Steve Dalkowski

From BR Bullpen


Steven Louis Dalkowski Jr.

BR Minors page

Biographical Information[edit]

Known for a legendary fastball, Steve Dalkowksi pitched nine seasons in the minors, primarily in the Baltimore Orioles organization. However, he also struggled with wildness (leading three different minor leagues in bases on balls) and only briefly pitched as high as the AAA level.

Signed by Orioles scout Frank McGowan for a $4,000 bonus, Dalkowski made his pro debut in 1957 with the Kingsport Orioles, going 1-8 with a 8.13 ERA and league-leading 129 walks in 62 innings. However, he allowed just 22 hits and also had 121 strikeouts. He had 32 more walks than anyone else, was third in the Appalachian League in whiffs and tied for 4th in losses. His 39 wild pitches were more than double runner-up Bill Parsons' 18. One game, he fanned 24 Bluefield Dodgers but walked 18 and lost, 9-8.

He split 1958 between the Aberdeen Pheasants (3-5, 6.39), Wilson Tobs (0-1, 12.21) and Knoxville Smokies (1-4, 7.93), with 245 walks, 53 hits and 232 strikeouts in 118 innings for the year. He finished in the top 10 in walks in both the Northern League (8th) and South Atlantic League (3rd). Pitching for the Pheasants on May 17th, 1959, he had perhaps the highlight of his career, throwing a no-hitter against the Grand Forks Chiefs. In that game, he struck out 21 while walking 8 but holding the Chiefs scoreless. He finished the season 4-3 with a 5.64 ERA for the Pheasants (110 BB, 99 K in 59 IP) and 0-4 with a 12.96 ERA for the Pensacola Dons (80 BB, 43 K in 25 IP). He was 5th in the Northern League in walks.

Dalkowski led the California League with 262 walks (in 170 innings; 96 more walks than runner-up Gary Kroll) in 1960 while also striking out a career-high 262. He was 7-15 with an improved 5.14 ERA for the Stockton Ports. He tied John Tupper for the league lead in losses. He paced the Northwest League with 196 base on balls (in 103 innings) the following year, striking out 150 and going 3-12 with a hefty 8.39 ERA for the Tri-City Atoms. He was 46 walks ahead of runner-up Dick Burwell that season.
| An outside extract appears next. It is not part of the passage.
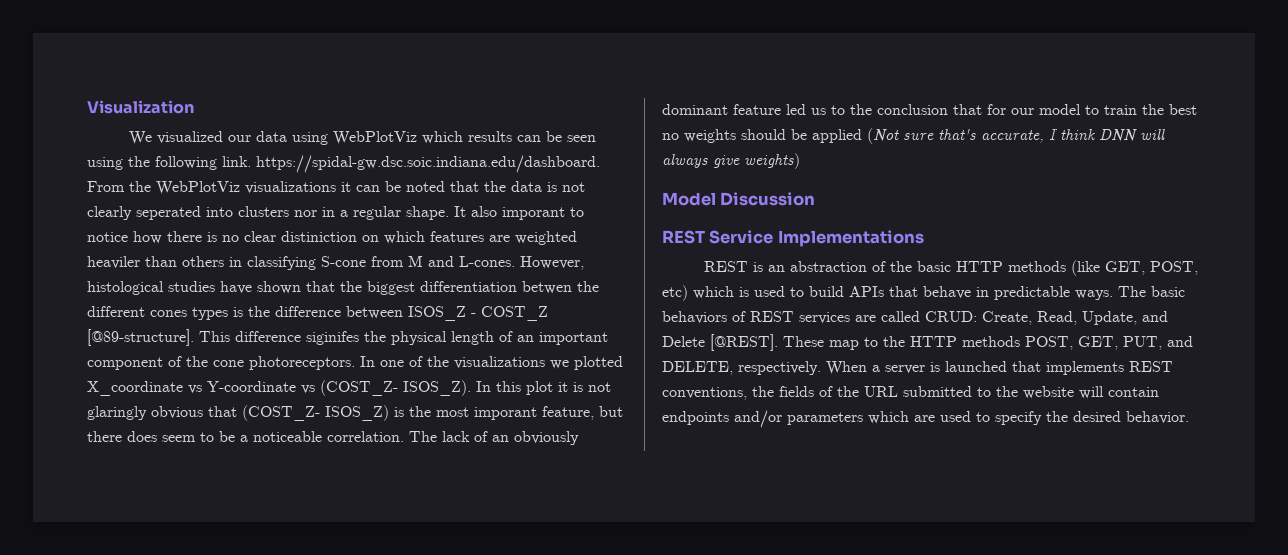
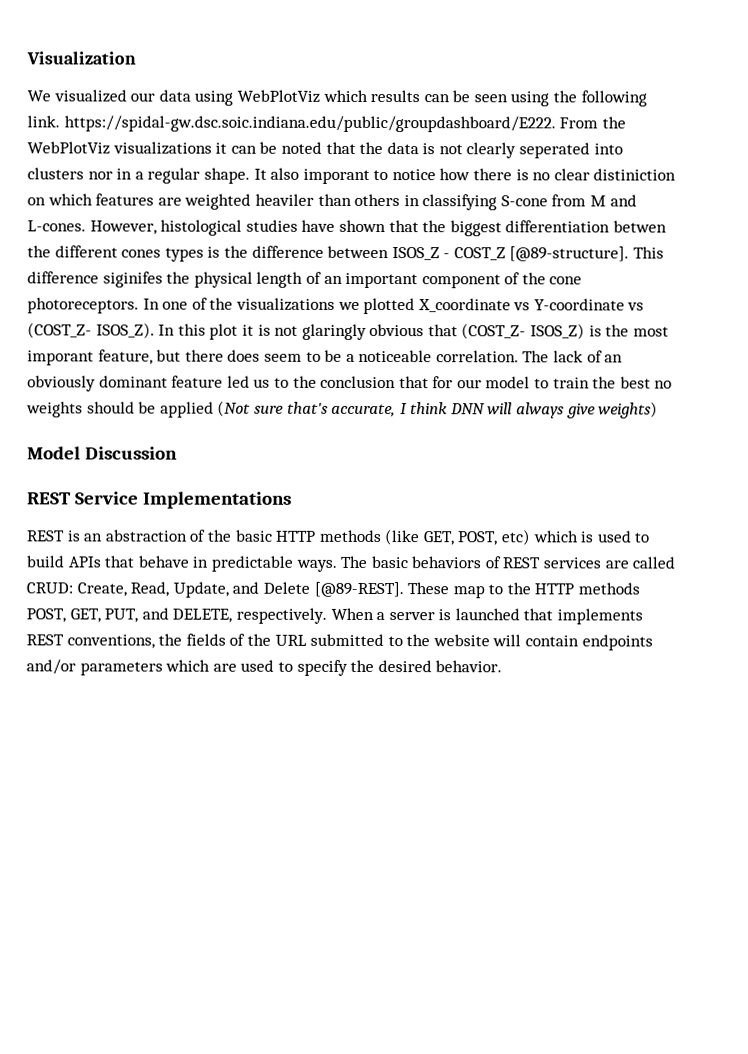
[256,155,600,173] https://spidal-gw.dsc.soic.indiana.edu/dashboard. -> [63,115,556,133] https://spidal-gw.dsc.soic.indiana.edu/public/groupdashboard/E222.
[710,334,778,351] [@REST]. -> [313,581,404,598] [@89-REST].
Dalkowski put together perhaps his finest season for the Elmira Pioneers under manager Earl Weaver in 1962, going 7-10 with a respectable 3.04 ERA; he also recorded 192 strikeouts while walking 114 over 160 innings. He finished 10th in the Eastern League in ERA, first in shutouts (6), was one walk behind leader Dave McNally and tied Sonny Siebert for third in strikeouts (trailing Bob Heffner and McNally).

However, during Spring Training the following year, Dalkowski injured his elbow, and he only threw 41 innings that summer. In 1964, he was 8-4 with a 2.83 ERA, 141 strikeouts and 62 walks in 108 IP for Stockton, 0-1 with a 6.00 ERA for Elmira and 2-1 with a 8.25 ERA for the Columbus Jets; he fanned 166 and walked 92 in 135 innings for the season. He remained in the Orioles system until 1965, when he was released after a 6-5, 5.14 start for the Atoms. He was signed by the California Angels. After just 6 starts in the Angels' organization (2-3, 4.74 for the San Jose Bees, 34 BB, 33 K in 38 IP), he was let go, and his career was over.

During his career, Dalkowski struck out 1,396 batters in 995 innings, a rate of 12.63 per nine innings. Unfortunately, he also walked 1,354, which is 12.25 per nine innings. In his first five seasons, he averaged 17 walks and 15 strikeouts per 9 innings. He gave up 682 hits and was 46-80 with a 5.59 ERA.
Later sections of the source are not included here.